- Born: 21 April 1986 (age 38) Makwarela, South Africa
- Alma mater: University of Johannesburg
- Region: Applied philosophy
- Main interests: African philosophy, applied ethics, philosophy of psychology

= Mpho Tshivhase =

South African philosopher (b. 1986)

Mpho Tshivhase is a South African philosopher who teaches at the University of Pretoria. In April 2018, Tshivhase became the first black woman to receive a PhD in philosophy in all of South Africa. Tshivhase teaches applied ethics and her research is focused on uniqueness and individuality.

== History ==
Mpho Tshivhase's academic studies began at the University of Johannesburg in psychology. Later, at the graduate level, Tshivhase entered philosophy proper, where she completed her Master's thesis research on personal identity.

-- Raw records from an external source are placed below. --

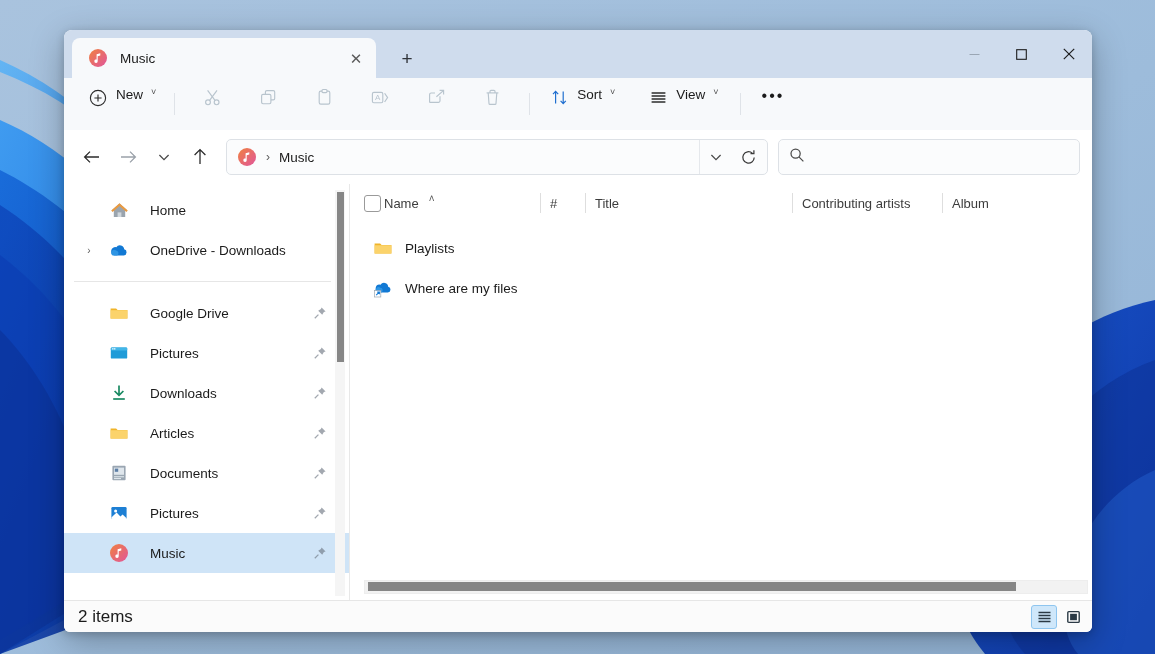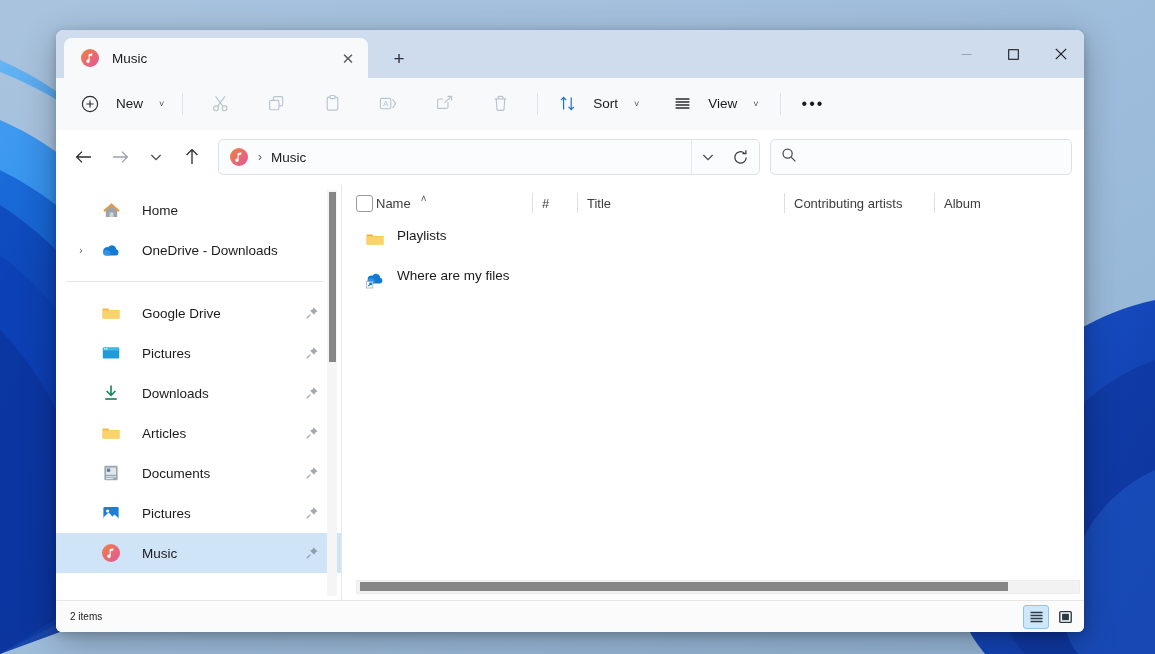--- a/index.html
+++ b/index.html
@@ -17,7 +17,7 @@
 
   
   #window {
-    position: absolute; left: 56px; top: 30px;
+    position: absolute; left: 64px; top: 30px;
     width: 1028px; height: 602px;
     background: #ffffff;
     border-radius: 8px 8px 6px 6px;

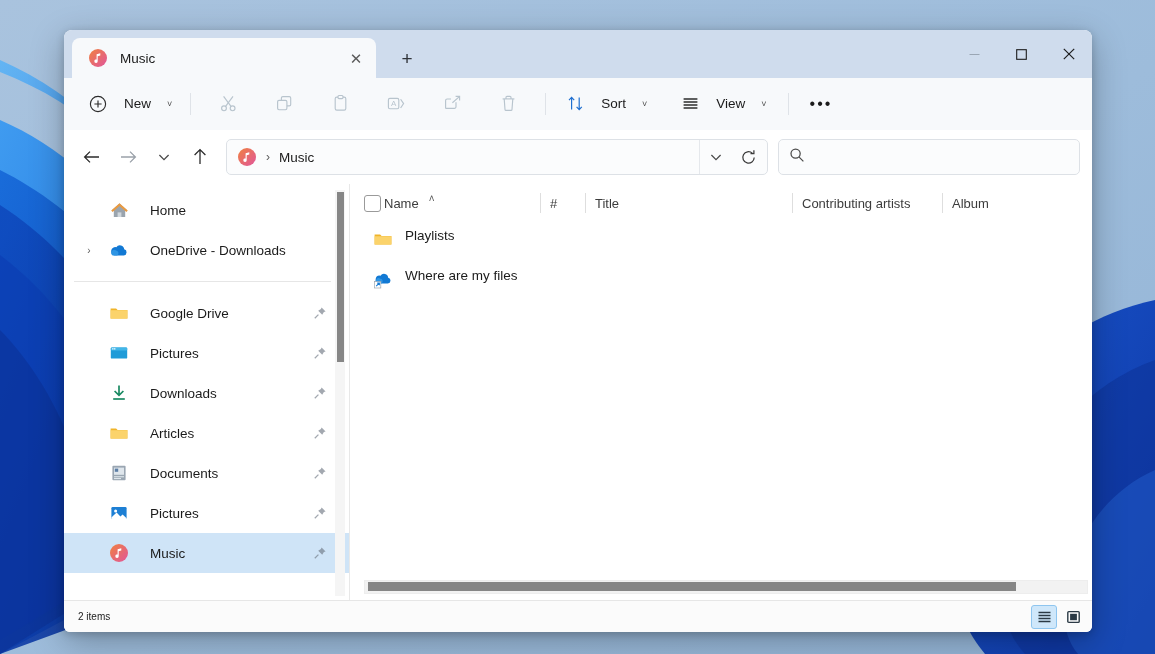--- a/index.html
+++ b/index.html
@@ -69,8 +69,8 @@
     border-bottom: 1px solid #f7f9fb;
   }
   .cmd-btn {
-    height: 34px; border-radius: 5px; display: flex; align-items: center;
-    gap: 15px; padding: 0 9px; color: #1b1b1b; font-size: 13.5px;
+    height: 34px; border-radius: 5px; display: flex; 
+    gap: 7px; padding: 0 9px; color: #1b1b1b; font-size: 13.5px;
     white-space: nowrap;
   }
   .cmd-icon { width: 22px; height: 22px; display:flex; align-items:center; justify-content:center; }

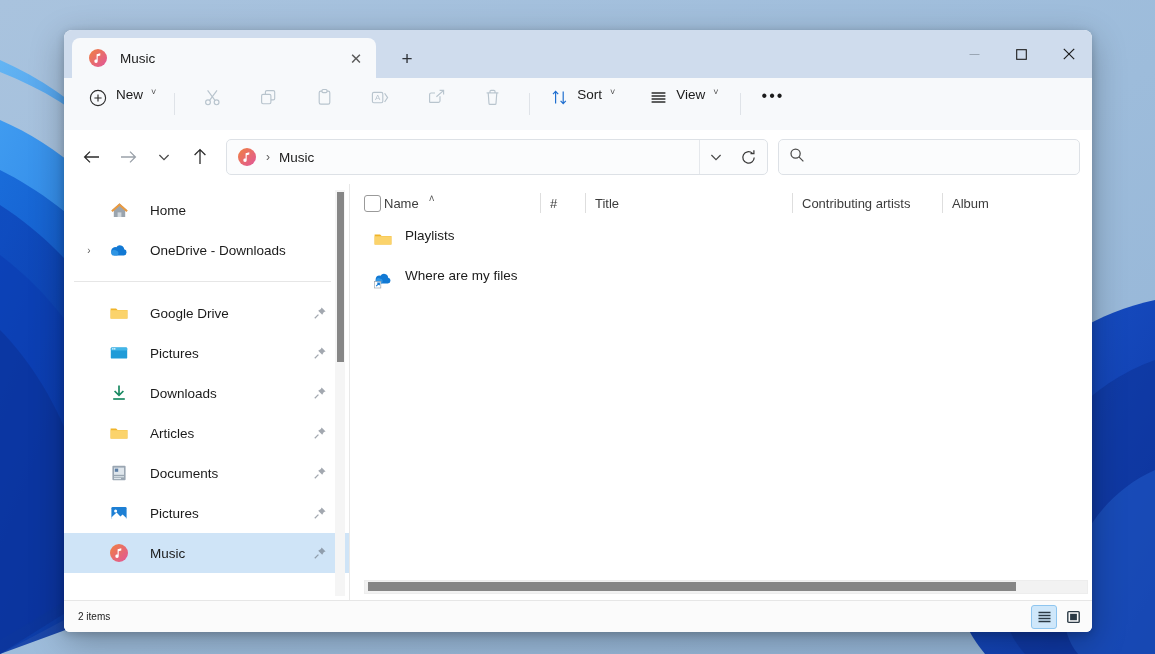--- a/index.html
+++ b/index.html
@@ -165,7 +165,7 @@
   .sort-caret { font-size: 10px; color: #555; margin-left: 10px; position: relative; top: -5px; }
   #rows { flex: 1; overflow: hidden; padding-top: 6px; }
   .row {
-    height: 40px; display: flex; align-items: flex-start; padding-left: 22px;
+    height: 40px; display: flex; align-items: center; padding-left: 22px;
     font-size: 13.5px; color: #1b1b1b;
   }
   .row-ico { width: 22px; height: 22px; flex: 0 0 22px; display:flex; align-items:center; justify-content:center; }

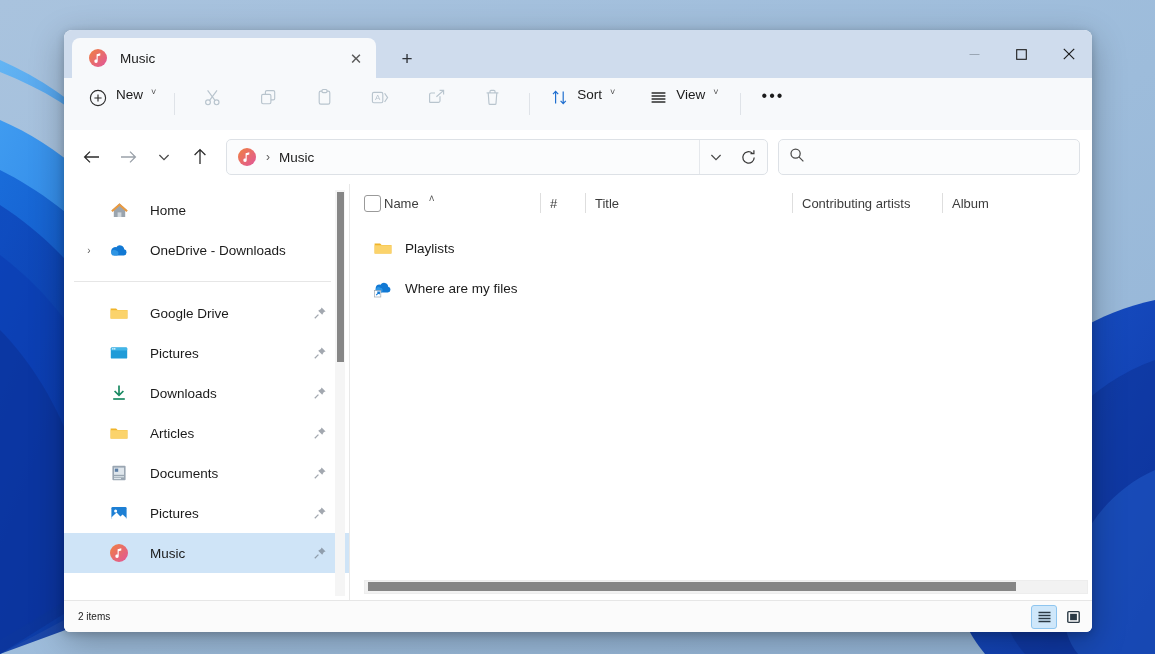--- a/index.html
+++ b/index.html
@@ -185,7 +185,7 @@
     border-top: 1px solid #e6e6e6; display: flex; align-items: center;
     padding: 0 6px 0 14px;
   }
-  .status-text { font-size: 10px; color: #1b1b1b; flex: 1; }
+  .status-text { font-size: 17px; color: #1b1b1b; flex: 1; }
   .view-toggles { display: flex; gap: 3px; align-items: center; }
   .vt {
     width: 26px; height: 24px; display: flex; align-items: center;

Tshivhase's doctoral dissertation, entitled “Towards a Normative Theory of Uniqueness of Persons,” was supervised by Thaddeus Metz. As the first black South African woman to receive a PhD in philosophy, Tshivhase was celebrated and the Independent Online described her achievements as "pioneering." Tshivhase's achievement also led to discussions on the sociology of race and ethnic relations in South Africa.

== Research ==
A primary question in Tshivase's research is whether uniqueness is an element of personal development that is worth pursuing at the expense of other things. Her overarching research concern aims to delineate what uniqueness amongst persons is (a mix combination of rarity, irreplacability and incomparability that is constructed through a process that involves autonomy and authenticity, rather than a given quality) and how humans relate to the concept of uniqueness.